━━ Data for analysis ━━

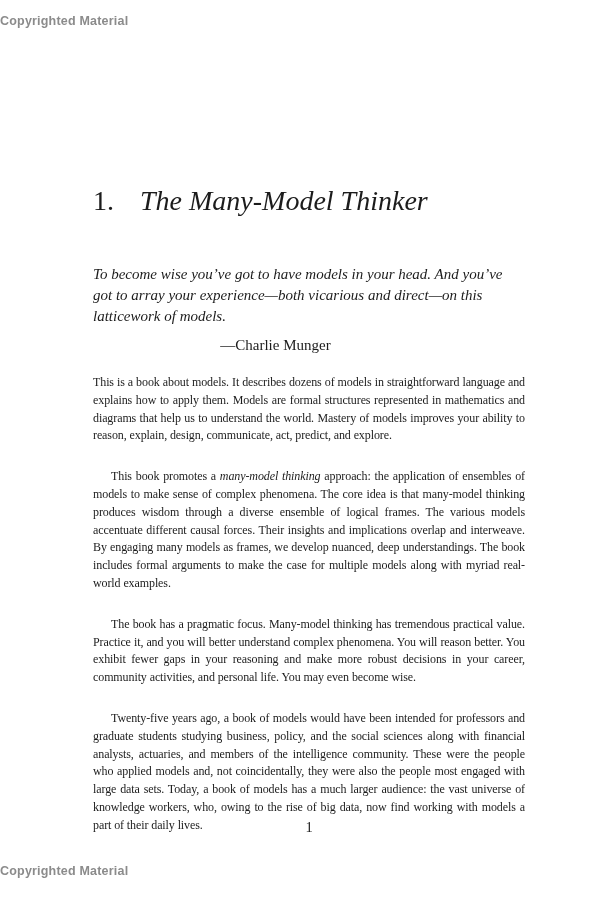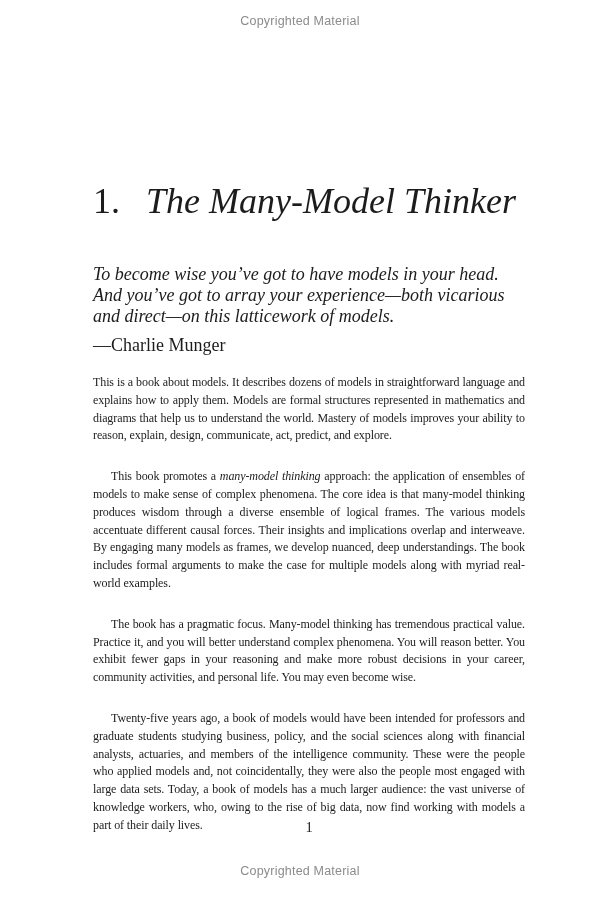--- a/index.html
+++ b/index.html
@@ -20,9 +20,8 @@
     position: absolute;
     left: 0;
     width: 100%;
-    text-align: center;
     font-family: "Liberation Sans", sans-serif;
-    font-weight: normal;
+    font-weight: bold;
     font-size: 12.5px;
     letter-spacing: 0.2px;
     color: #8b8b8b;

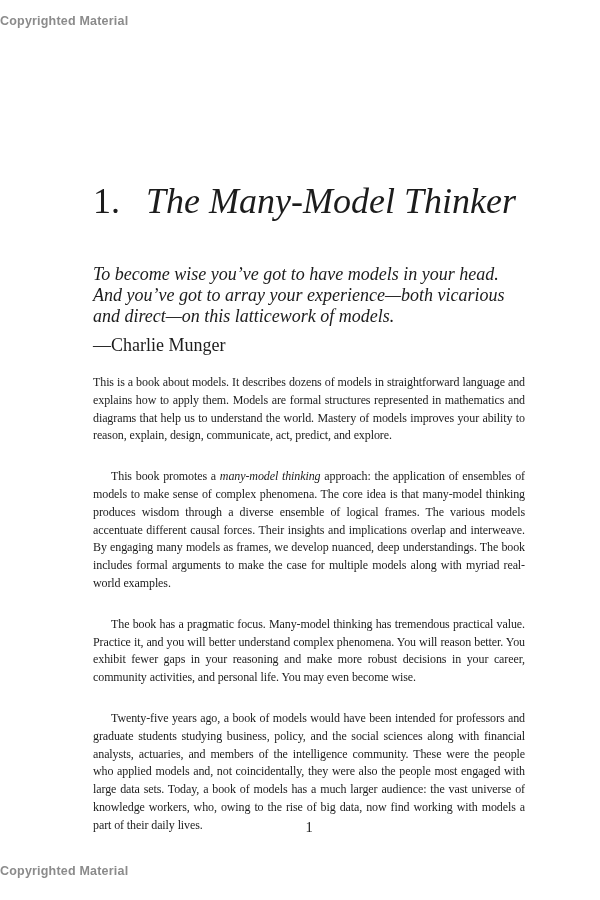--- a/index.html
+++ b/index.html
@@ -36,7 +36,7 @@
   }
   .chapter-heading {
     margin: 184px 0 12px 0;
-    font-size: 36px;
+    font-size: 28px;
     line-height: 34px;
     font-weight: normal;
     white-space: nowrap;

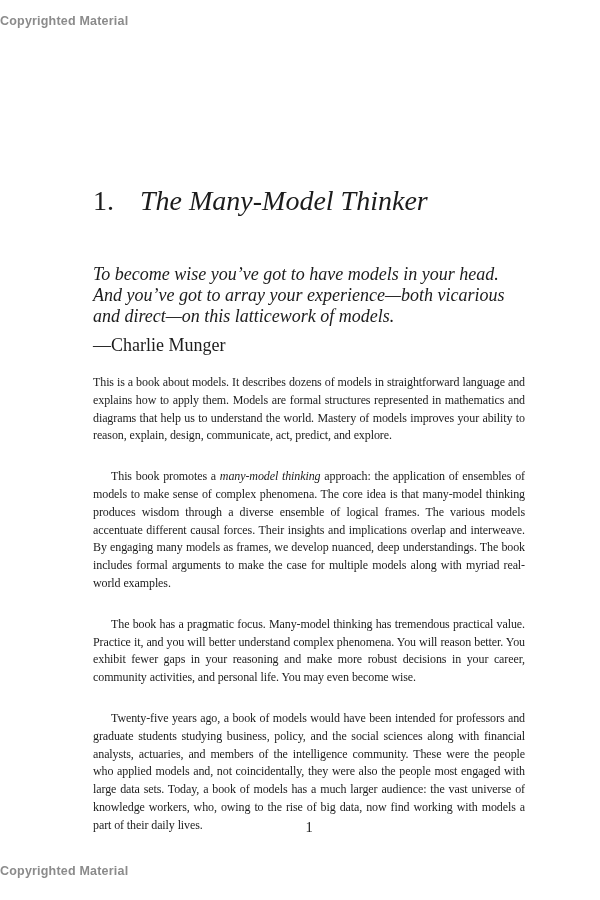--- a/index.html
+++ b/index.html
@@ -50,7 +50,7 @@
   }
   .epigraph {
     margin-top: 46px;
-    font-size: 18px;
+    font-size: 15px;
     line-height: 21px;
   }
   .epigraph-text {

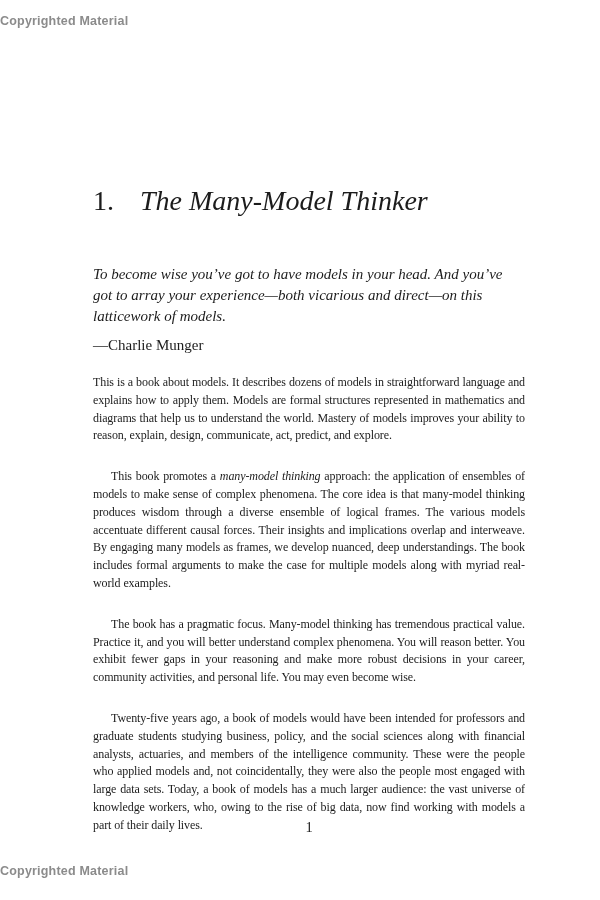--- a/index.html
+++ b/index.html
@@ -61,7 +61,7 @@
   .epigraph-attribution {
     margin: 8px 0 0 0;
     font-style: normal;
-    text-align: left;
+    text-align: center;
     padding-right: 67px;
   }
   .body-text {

━━━

Only the entries themselves should be output, word for word, with all pictures omitted.

--- a/index.html
+++ b/index.html
@@ -20,9 +20,8 @@
     position: absolute;
     left: 0;
     width: 100%;
-    text-align: center;
     font-family: "Liberation Sans", sans-serif;
-    font-weight: normal;
+    font-weight: bold;
     font-size: 12.5px;
     letter-spacing: 0.2px;
     color: #8b8b8b;

--- a/index.html
+++ b/index.html
@@ -36,7 +36,7 @@
   }
   .chapter-heading {
     margin: 184px 0 12px 0;
-    font-size: 36px;
+    font-size: 28px;
     line-height: 34px;
     font-weight: normal;
     white-space: nowrap;

--- a/index.html
+++ b/index.html
@@ -50,7 +50,7 @@
   }
   .epigraph {
     margin-top: 46px;
-    font-size: 18px;
+    font-size: 15px;
     line-height: 21px;
   }
   .epigraph-text {

--- a/index.html
+++ b/index.html
@@ -61,7 +61,7 @@
   .epigraph-attribution {
     margin: 8px 0 0 0;
     font-style: normal;
-    text-align: left;
+    text-align: center;
     padding-right: 67px;
   }
   .body-text {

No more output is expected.